Records from a dataset:
———
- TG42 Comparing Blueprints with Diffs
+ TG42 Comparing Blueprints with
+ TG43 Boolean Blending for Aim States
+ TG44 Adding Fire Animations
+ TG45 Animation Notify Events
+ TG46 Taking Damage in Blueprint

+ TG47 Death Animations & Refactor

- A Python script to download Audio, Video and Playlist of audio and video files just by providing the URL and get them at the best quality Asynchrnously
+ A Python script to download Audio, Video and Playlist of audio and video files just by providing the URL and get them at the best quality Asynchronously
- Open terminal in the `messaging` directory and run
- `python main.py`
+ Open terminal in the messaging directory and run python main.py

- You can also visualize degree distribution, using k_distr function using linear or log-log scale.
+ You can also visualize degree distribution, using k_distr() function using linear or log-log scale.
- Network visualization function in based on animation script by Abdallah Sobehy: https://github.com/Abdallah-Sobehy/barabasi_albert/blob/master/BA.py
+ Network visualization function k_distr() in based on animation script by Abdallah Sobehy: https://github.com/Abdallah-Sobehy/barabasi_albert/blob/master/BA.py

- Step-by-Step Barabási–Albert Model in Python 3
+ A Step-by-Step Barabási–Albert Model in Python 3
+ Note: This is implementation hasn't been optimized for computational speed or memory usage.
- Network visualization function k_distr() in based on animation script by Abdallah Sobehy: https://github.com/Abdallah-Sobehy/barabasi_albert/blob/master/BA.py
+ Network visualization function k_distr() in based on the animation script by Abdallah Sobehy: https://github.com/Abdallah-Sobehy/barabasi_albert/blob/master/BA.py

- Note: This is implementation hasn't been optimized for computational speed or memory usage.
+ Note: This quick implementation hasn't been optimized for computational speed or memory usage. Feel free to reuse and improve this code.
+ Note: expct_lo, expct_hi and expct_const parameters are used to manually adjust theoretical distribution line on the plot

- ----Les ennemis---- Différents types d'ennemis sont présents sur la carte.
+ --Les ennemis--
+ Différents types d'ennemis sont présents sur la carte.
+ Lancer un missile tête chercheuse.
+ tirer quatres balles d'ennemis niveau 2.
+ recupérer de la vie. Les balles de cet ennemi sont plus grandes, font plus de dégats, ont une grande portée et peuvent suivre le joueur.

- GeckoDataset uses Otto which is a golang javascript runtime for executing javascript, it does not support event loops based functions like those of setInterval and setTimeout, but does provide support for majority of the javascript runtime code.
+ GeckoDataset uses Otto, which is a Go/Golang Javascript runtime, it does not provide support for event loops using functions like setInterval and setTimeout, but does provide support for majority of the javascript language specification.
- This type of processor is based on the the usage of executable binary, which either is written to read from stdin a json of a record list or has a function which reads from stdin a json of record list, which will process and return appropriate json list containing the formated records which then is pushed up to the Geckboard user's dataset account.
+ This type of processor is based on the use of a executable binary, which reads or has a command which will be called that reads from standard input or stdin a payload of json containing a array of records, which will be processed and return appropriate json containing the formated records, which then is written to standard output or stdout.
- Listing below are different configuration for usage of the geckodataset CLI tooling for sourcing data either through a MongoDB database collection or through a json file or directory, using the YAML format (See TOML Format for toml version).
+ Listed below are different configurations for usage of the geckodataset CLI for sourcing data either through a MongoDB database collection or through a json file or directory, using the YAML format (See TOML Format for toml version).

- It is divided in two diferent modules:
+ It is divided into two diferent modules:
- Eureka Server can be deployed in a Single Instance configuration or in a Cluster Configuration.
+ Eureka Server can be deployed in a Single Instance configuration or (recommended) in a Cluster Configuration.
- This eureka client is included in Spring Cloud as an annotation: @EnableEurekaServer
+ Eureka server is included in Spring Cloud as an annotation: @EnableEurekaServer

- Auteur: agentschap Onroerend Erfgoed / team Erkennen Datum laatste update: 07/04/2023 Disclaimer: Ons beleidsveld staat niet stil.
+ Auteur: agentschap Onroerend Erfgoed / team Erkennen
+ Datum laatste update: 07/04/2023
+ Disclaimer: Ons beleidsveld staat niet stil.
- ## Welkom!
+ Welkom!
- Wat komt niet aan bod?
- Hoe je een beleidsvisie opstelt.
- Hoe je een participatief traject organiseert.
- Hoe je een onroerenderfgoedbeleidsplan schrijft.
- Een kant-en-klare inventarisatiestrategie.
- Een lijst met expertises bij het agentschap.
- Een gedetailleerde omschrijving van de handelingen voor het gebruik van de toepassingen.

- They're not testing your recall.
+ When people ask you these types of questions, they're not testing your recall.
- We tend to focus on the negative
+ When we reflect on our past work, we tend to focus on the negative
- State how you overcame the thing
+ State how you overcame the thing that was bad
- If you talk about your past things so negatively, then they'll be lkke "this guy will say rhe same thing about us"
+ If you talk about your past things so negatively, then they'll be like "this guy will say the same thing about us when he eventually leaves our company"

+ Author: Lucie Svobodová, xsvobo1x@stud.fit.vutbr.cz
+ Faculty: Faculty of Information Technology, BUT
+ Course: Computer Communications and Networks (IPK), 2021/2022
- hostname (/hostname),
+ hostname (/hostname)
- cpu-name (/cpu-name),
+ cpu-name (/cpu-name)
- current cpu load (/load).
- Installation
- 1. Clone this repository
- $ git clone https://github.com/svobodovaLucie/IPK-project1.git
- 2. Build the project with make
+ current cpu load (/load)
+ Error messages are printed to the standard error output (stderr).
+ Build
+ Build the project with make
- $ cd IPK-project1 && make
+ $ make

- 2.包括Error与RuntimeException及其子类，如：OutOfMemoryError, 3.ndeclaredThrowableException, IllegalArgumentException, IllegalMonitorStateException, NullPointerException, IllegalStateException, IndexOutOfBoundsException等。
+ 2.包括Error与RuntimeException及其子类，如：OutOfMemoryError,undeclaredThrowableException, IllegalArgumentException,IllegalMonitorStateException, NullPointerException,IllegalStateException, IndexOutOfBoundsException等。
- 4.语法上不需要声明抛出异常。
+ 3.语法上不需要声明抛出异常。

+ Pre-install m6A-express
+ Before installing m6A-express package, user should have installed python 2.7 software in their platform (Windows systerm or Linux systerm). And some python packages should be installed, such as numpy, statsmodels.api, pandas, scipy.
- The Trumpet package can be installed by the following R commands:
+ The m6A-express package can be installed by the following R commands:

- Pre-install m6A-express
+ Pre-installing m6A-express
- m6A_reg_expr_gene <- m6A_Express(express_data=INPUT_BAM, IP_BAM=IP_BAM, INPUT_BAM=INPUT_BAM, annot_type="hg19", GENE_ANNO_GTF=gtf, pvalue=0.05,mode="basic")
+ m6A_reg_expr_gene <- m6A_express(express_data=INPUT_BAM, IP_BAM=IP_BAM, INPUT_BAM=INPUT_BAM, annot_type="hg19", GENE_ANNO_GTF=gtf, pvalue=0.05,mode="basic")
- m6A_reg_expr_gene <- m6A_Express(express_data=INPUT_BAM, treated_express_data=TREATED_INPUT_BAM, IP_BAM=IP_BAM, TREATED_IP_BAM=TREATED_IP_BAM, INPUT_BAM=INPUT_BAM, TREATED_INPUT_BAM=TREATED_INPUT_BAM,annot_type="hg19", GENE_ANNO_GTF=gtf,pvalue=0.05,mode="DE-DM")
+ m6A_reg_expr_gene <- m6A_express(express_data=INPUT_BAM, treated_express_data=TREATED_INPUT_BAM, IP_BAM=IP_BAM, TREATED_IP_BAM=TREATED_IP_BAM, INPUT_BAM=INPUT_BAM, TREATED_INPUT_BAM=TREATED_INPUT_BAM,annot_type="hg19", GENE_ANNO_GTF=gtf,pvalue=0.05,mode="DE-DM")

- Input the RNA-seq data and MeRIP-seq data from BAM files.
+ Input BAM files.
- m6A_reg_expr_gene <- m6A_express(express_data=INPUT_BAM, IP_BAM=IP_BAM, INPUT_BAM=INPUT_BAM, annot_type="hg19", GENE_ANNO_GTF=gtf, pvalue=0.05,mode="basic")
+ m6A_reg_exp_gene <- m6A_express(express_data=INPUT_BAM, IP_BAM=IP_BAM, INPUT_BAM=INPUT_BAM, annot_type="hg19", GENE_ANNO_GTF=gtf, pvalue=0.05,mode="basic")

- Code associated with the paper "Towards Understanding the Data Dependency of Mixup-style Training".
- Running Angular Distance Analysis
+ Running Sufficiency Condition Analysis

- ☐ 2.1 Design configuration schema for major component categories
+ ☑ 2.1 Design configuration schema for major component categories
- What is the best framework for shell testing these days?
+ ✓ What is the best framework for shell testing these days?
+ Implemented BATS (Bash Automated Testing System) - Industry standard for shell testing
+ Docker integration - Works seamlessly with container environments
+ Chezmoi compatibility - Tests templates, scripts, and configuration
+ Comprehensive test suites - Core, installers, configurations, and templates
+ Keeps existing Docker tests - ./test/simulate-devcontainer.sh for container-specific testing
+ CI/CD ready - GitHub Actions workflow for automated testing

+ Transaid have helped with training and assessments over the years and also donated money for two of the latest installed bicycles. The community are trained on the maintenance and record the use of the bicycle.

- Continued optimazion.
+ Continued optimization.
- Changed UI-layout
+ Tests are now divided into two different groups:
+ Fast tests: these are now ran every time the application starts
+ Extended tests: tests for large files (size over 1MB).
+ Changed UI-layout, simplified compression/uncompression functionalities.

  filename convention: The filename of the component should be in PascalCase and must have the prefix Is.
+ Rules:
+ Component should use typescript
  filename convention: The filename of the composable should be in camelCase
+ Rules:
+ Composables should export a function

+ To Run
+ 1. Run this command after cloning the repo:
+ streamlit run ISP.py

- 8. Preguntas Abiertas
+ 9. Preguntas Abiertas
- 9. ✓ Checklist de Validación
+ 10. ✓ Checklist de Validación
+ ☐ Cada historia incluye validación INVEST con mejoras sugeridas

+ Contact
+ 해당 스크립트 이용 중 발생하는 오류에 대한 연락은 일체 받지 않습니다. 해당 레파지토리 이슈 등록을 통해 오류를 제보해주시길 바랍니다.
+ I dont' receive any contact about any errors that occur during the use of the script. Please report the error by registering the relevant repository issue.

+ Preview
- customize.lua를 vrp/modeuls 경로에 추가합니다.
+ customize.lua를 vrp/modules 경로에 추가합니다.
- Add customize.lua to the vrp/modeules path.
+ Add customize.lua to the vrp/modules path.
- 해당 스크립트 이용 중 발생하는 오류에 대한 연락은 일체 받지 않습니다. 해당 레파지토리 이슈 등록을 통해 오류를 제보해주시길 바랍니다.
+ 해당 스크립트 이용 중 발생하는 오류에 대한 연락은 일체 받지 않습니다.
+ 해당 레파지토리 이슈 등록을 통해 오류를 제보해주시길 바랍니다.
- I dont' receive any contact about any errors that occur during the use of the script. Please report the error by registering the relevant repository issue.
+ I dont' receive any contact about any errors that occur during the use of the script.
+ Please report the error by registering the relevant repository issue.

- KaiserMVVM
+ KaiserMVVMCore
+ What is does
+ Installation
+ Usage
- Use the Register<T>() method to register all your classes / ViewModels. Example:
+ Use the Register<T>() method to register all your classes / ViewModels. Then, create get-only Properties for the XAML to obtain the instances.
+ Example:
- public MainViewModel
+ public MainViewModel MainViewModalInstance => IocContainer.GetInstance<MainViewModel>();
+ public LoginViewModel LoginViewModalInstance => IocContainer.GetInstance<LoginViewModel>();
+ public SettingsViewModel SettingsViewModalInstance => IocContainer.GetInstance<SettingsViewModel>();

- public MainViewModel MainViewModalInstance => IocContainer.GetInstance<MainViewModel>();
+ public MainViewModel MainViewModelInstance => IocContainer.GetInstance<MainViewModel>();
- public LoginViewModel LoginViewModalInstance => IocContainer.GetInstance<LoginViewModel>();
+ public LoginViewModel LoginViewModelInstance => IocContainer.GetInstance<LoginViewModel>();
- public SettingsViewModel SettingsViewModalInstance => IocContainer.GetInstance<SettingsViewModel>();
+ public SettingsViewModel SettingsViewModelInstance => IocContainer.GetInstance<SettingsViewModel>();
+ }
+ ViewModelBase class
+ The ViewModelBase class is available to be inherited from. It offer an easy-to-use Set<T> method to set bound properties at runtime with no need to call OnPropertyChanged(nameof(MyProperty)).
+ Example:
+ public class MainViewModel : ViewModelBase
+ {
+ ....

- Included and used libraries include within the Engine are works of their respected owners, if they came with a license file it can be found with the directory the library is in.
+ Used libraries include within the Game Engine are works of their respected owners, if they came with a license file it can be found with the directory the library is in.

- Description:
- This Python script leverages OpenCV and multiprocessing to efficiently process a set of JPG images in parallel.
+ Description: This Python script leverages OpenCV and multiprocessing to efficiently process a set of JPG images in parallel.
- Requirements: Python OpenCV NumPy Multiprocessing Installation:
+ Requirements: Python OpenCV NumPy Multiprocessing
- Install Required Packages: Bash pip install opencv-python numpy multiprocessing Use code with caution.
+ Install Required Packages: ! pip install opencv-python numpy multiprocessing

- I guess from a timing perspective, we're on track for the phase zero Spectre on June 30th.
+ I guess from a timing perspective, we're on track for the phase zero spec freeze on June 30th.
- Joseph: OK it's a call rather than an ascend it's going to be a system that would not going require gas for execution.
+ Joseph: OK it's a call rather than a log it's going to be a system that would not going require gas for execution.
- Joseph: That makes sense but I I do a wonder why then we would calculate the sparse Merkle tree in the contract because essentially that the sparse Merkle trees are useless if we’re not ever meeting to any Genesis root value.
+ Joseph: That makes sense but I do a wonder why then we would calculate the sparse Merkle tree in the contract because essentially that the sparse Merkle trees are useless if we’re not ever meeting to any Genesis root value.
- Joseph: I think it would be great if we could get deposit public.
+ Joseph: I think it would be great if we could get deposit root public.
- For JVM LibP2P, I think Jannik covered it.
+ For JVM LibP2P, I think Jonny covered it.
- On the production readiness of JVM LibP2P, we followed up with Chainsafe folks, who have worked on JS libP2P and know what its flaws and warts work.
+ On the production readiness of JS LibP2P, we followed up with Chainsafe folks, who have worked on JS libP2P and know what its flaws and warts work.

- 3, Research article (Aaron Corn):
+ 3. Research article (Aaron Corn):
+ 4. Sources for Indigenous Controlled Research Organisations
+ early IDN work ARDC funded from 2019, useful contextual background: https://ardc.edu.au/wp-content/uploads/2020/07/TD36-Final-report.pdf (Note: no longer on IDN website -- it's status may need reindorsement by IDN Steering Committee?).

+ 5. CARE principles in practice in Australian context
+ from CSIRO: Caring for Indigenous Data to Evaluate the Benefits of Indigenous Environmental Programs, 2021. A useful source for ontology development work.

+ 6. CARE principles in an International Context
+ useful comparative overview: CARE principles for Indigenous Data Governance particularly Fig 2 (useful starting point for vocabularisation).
———
TASK DIRECTIONS – The required output is every line above from the one with "What is does" down to the one with "public MainViewModel MainViewModelInstance", restated word for word, ends included.

OUTPUT OF THE EXERCISE –
+ What is does
+ Installation
+ Usage
- Use the Register<T>() method to register all your classes / ViewModels. Example:
+ Use the Register<T>() method to register all your classes / ViewModels. Then, create get-only Properties for the XAML to obtain the instances.
+ Example:
- public MainViewModel
+ public MainViewModel MainViewModalInstance => IocContainer.GetInstance<MainViewModel>();
+ public LoginViewModel LoginViewModalInstance => IocContainer.GetInstance<LoginViewModel>();
+ public SettingsViewModel SettingsViewModalInstance => IocContainer.GetInstance<SettingsViewModel>();

- public MainViewModel MainViewModalInstance => IocContainer.GetInstance<MainViewModel>();
+ public MainViewModel MainViewModelInstance => IocContainer.GetInstance<MainViewModel>();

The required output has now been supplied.